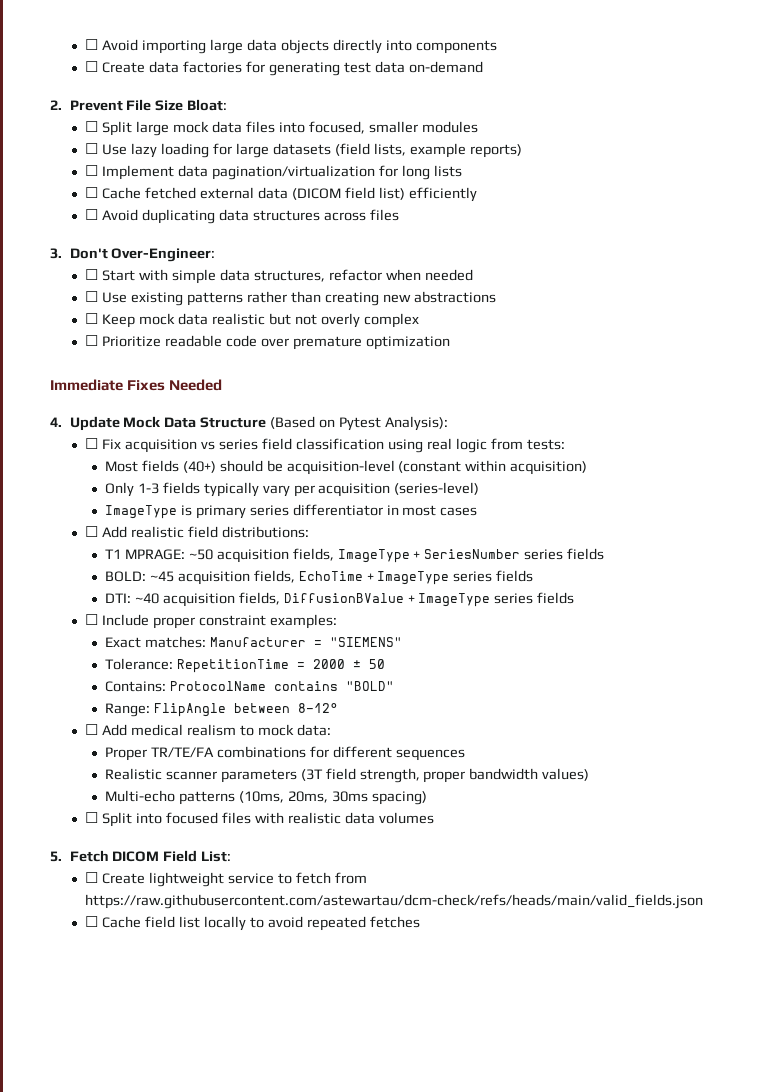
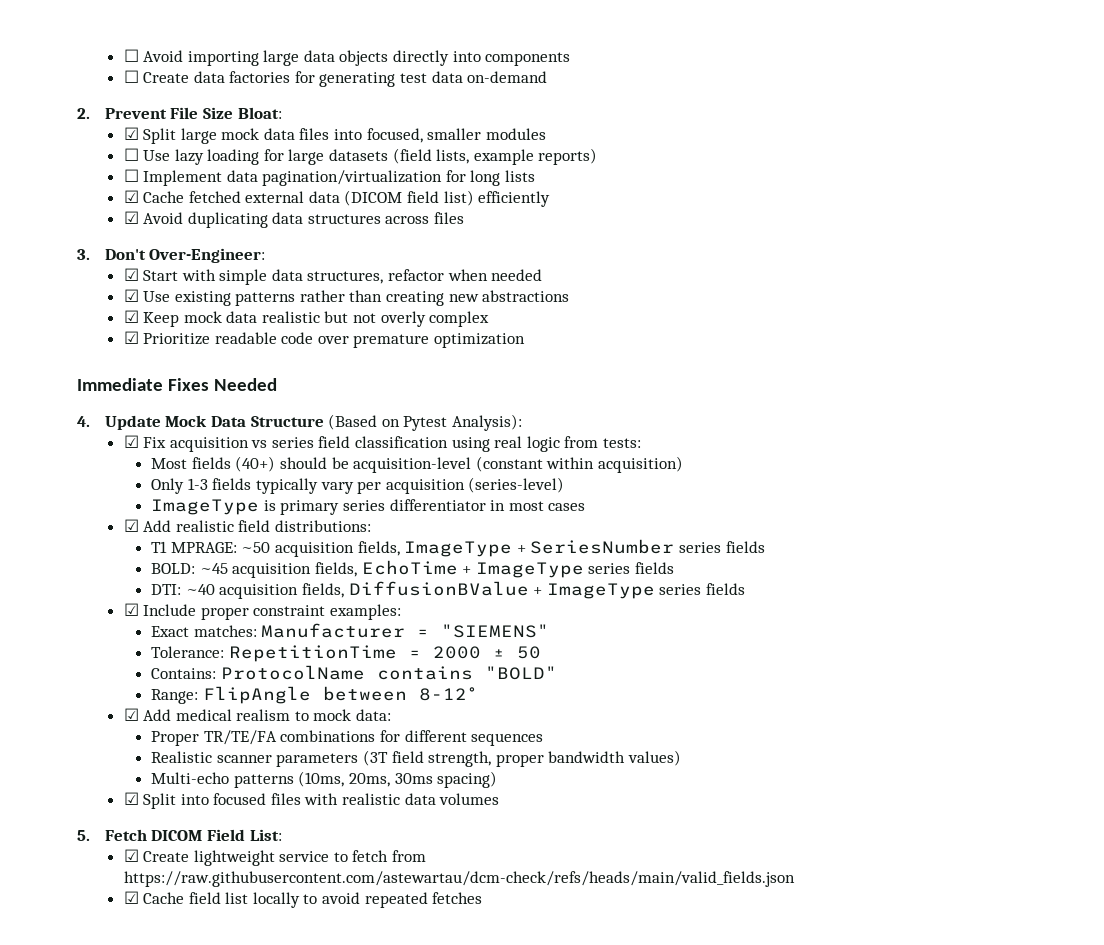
- ☐ Split large mock data files into focused, smaller modules
+ ☑ Split large mock data files into focused, smaller modules
- ☐ Cache fetched external data (DICOM field list) efficiently
+ ☑ Cache fetched external data (DICOM field list) efficiently
- ☐ Avoid duplicating data structures across files
+ ☑ Avoid duplicating data structures across files
- ☐ Start with simple data structures, refactor when needed
+ ☑ Start with simple data structures, refactor when needed
- ☐ Use existing patterns rather than creating new abstractions
+ ☑ Use existing patterns rather than creating new abstractions
- ☐ Keep mock data realistic but not overly complex
+ ☑ Keep mock data realistic but not overly complex
- ☐ Prioritize readable code over premature optimization
+ ☑ Prioritize readable code over premature optimization
- ☐ Fix acquisition vs series field classification using real logic from tests:
+ ☑ Fix acquisition vs series field classification using real logic from tests:
- ☐ Add realistic field distributions:
+ ☑ Add realistic field distributions:
- ☐ Include proper constraint examples:
+ ☑ Include proper constraint examples:
- ☐ Add medical realism to mock data:
+ ☑ Add medical realism to mock data:
- ☐ Split into focused files with realistic data volumes
+ ☑ Split into focused files with realistic data volumes
- ☐ Create lightweight service to fetch from https://raw.githubusercontent.com/astewartau/dcm-check/refs/heads/main/valid_fields.json
+ ☑ Create lightweight service to fetch from https://raw.githubusercontent.com/astewartau/dcm-check/refs/heads/main/valid_fields.json
- ☐ Cache field list locally to avoid repeated fetches
+ ☑ Cache field list locally to avoid repeated fetches

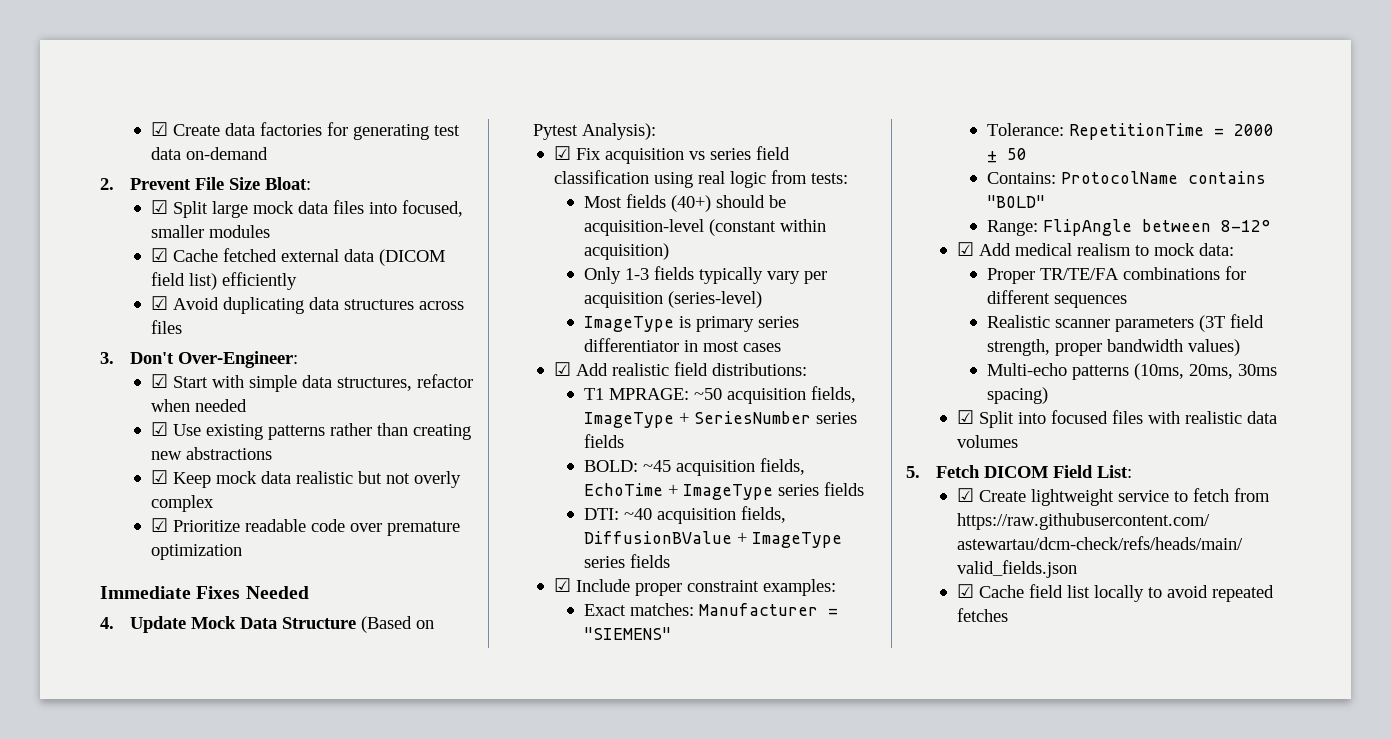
- ☐ Avoid importing large data objects directly into components
- ☐ Create data factories for generating test data on-demand
+ ☑ Create data factories for generating test data on-demand
- ☐ Use lazy loading for large datasets (field lists, example reports)
- ☐ Implement data pagination/virtualization for long lists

• • •

• **Task details**
For the listing above, state how many lines hold the string "tests", giving the number alone.

• **Worked solution**
2